Having written thus far on the 23rd, to-day being the 24th, I am informed on the best authority that the King is very weak and feeble, and that having taken a slight purge this morning before daybreak, he vomited it a few hours afterwards. I cannot comprehend what right these physicians had to purge him on the seventh [morning ?], for I know that our physicians would consider it a great mistake, most especially seeing that the slightest accident is very hurtful to his most Christian Majesty, for during the last few days, although the fever was very slight, he nevertheless suffered so much that he seemed almost delirious. My informant is a person of importance and one of the few who enter his Majesty's chamber, and he remains there almost constantly; and as this thing is kept very secret he requested me not to divulge it.
The Cardinal of Lorraine has told the Nuncio that the Emperor wishes the Pope to have the Council General held at Inspruck and not at Trent as previously settled; and the Nuncio, seeing these changes, and remembering that the French Ministry did not wish for the Council General either in Italy or Germany, is of opinion that neither they nor the Emperor wish for it by any means, the Pope alone desiring it.
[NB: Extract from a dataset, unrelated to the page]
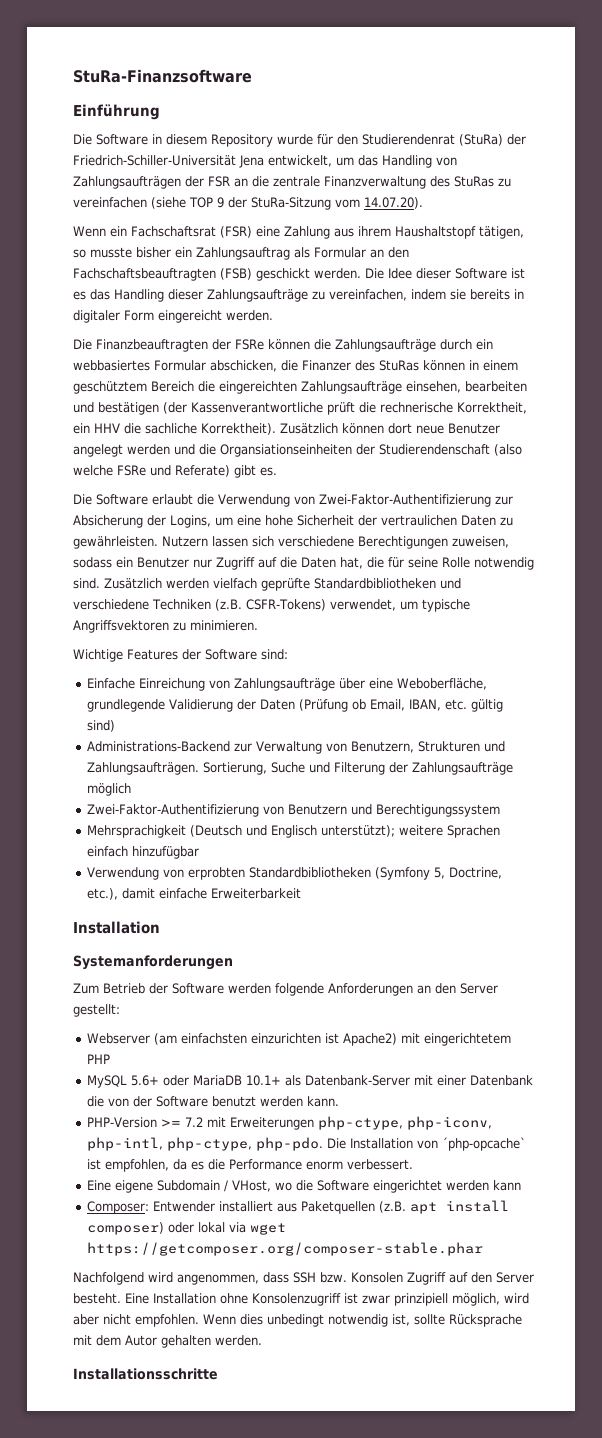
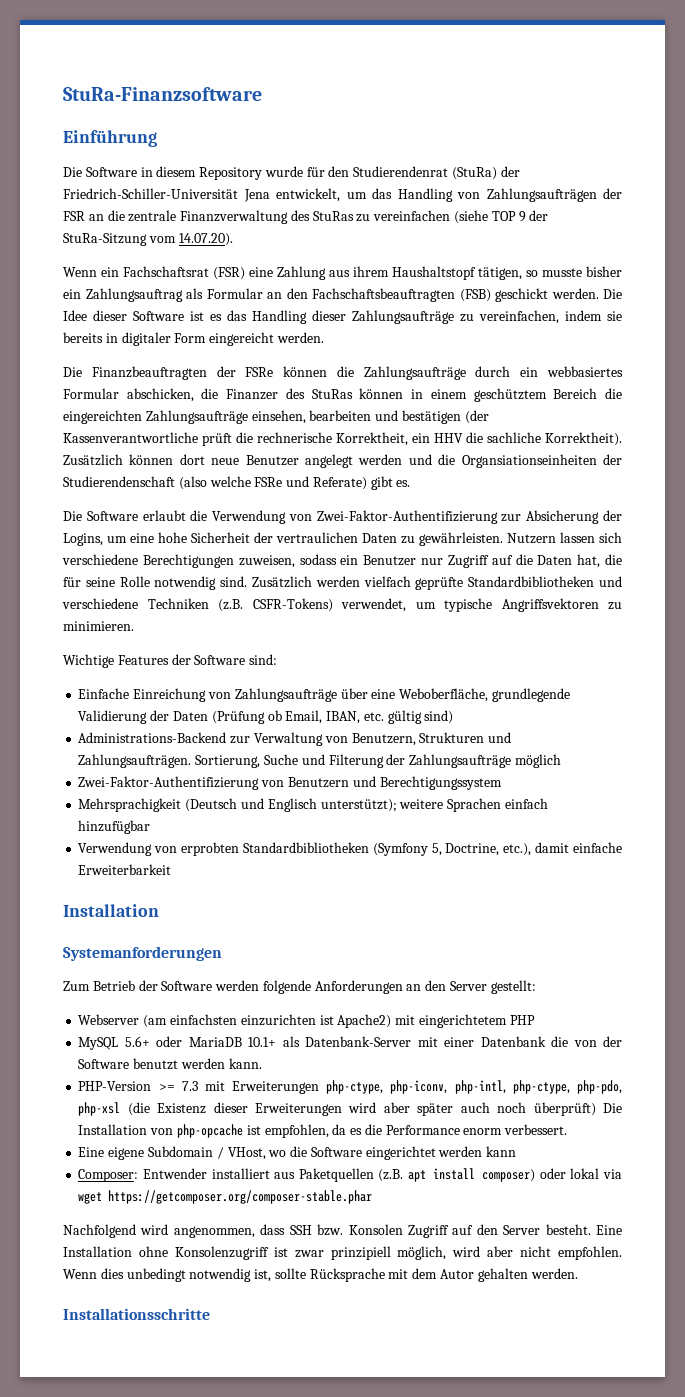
[184,1117,203,1127] 7.2 -> [181,1081,198,1091] 7.3
[255,1137,323,1151] php-pdo. -> [577,1080,623,1094] [78,1102,596,1116] php-pdo, php-xsl (die Existenz dieser Erweiterungen wird aber später auch noch überprüft)
[441,1137,526,1151] ´php-opcache` -> [176,1124,243,1138] php-opcache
It is now the 25th, and the courier being still here I may add that I am assured that the King is rather better this morning, having derived some benefit from yesterday's medicine, although his stomach rejected it. The medicine was given him from necessity, as the physicians, seeing that the malady attached his head, and apprehending some catastrophe, endeavoured to avert it. His Majesty nevertheless remains very weak, but there are fair hopes after seeing this alight improvement.
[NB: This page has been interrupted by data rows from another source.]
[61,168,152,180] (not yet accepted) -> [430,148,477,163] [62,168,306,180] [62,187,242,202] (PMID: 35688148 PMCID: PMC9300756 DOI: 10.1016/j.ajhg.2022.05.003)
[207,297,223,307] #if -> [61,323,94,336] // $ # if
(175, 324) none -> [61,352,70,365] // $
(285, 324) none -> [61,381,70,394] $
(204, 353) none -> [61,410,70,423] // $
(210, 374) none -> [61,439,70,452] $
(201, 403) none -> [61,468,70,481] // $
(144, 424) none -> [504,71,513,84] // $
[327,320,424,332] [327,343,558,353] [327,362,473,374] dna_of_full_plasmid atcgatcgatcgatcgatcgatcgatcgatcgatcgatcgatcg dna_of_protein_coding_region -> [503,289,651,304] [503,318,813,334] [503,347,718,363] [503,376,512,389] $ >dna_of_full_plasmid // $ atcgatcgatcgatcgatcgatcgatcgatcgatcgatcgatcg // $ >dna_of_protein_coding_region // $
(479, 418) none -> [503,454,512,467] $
Orleans, 25th November 1560.
[Italian; the portions in italics deciphered by Signor Luigi Pasini.]


  • 1. Sebastien de l'Aubespine, Bishop of Limoges (see before).
  • 2. Not found.
  • 3. On the 5th September 1560. (See Père Daniel, Vol. 10, p. 83.)
  • 4. Odet de Coligny.
  • 5. Henri de Montmoreney, Baron de Damville.
  • 6. Jean de Mouchy (see the late Sir W. Hackett's Index to Foreign Calendar, “Mary,” p. 488).
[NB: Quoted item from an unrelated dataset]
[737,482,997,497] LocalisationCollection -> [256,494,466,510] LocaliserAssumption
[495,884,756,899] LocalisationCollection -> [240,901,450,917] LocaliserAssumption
  • 7. James St. John, Lord Sandilands (see Foreign Calendar, 1560–1561, Index, p. 623).
  • 8. Cardinal Morone had been appointed by Cardinal Pole to act as his Vice Protector of England at Rome, whilst he was Queen Mary's Prime Minister, and various notices of the treatment to which these two churchmen were subjected at that period by Pope Paul IV. may be read in the Venetian Calendars.
  • 9. See Venetian Calendar, vol. iv., No. 375; 6th April 1546.
  • 10. Thomas Perrenot, Count de Chantonay, brother of the Bishop of Arras.